As of 2005, PCI Express appears to be well on its way to becoming the new backplane standard in personal computers. There are several explanations for this, but the principal reason is that it was designed to be completely transparent to software developers - an operating system designed for PCI can boot in a PCI Express system without any code modification. Other secondary reasons include its enhanced performance and strong brand recognition. Almost all of the high end graphics cards being released today from ATI Technologies and NVIDIA use PCI Express. NVIDIA uses the high-speed data transfer of PCIe for its newly developed Scalable Link Interface (SLI) technology, which allows two graphics cards of the same chipset and model number to be run at the same time, allowing increased performance. ATI Technologies has also developed a dual-GPU system based on PCIe called Crossfire.

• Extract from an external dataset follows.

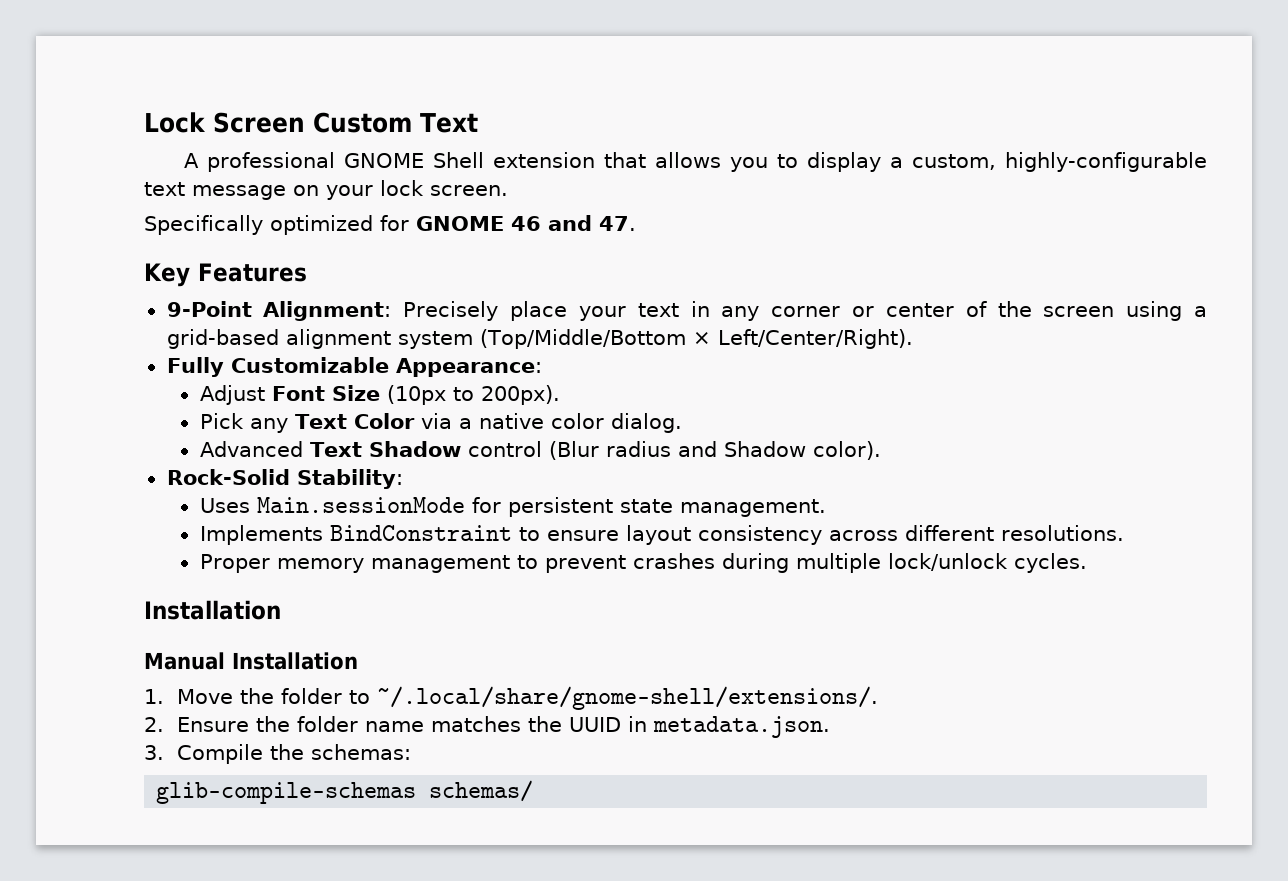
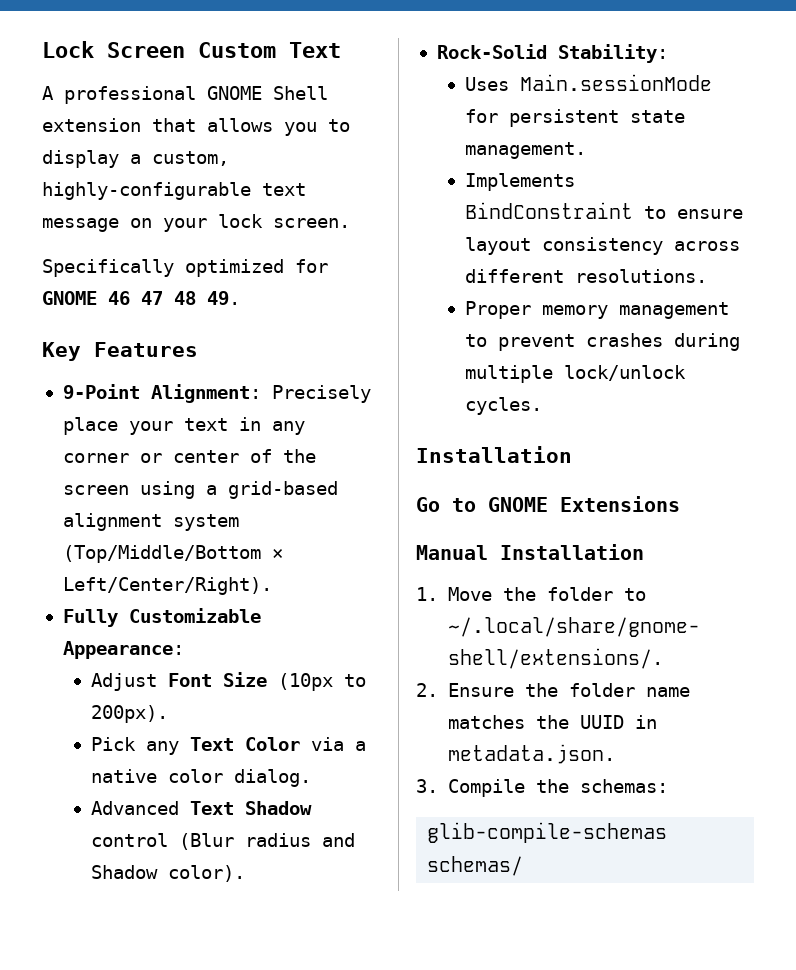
- Specifically optimized for GNOME 46 and 47.
+ Specifically optimized for GNOME 46 47 48 49.
+ Go to GNOME Extensions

Most new Gigabit Ethernet chips and some 802.11 wireless chips also use PCI Express. Other hardware such as RAID controllers and network cards are also starting to make the switch. In 2005, Apple updated both the consumer iMac and workstation PowerMac to use PCI Express exclusively, hence supplanting the AGP and PCI-X connectivity that they had formerly utilized.

ExpressCard is just starting to emerge on laptops. The problem is many laptops only have one slot and it is difficult to give up the existing legacy Cardbus for the new ExpressCard slot. Desktops do not have this problem as they have multiple slots and can support PCI Express and the legacy PCI slots concurrently.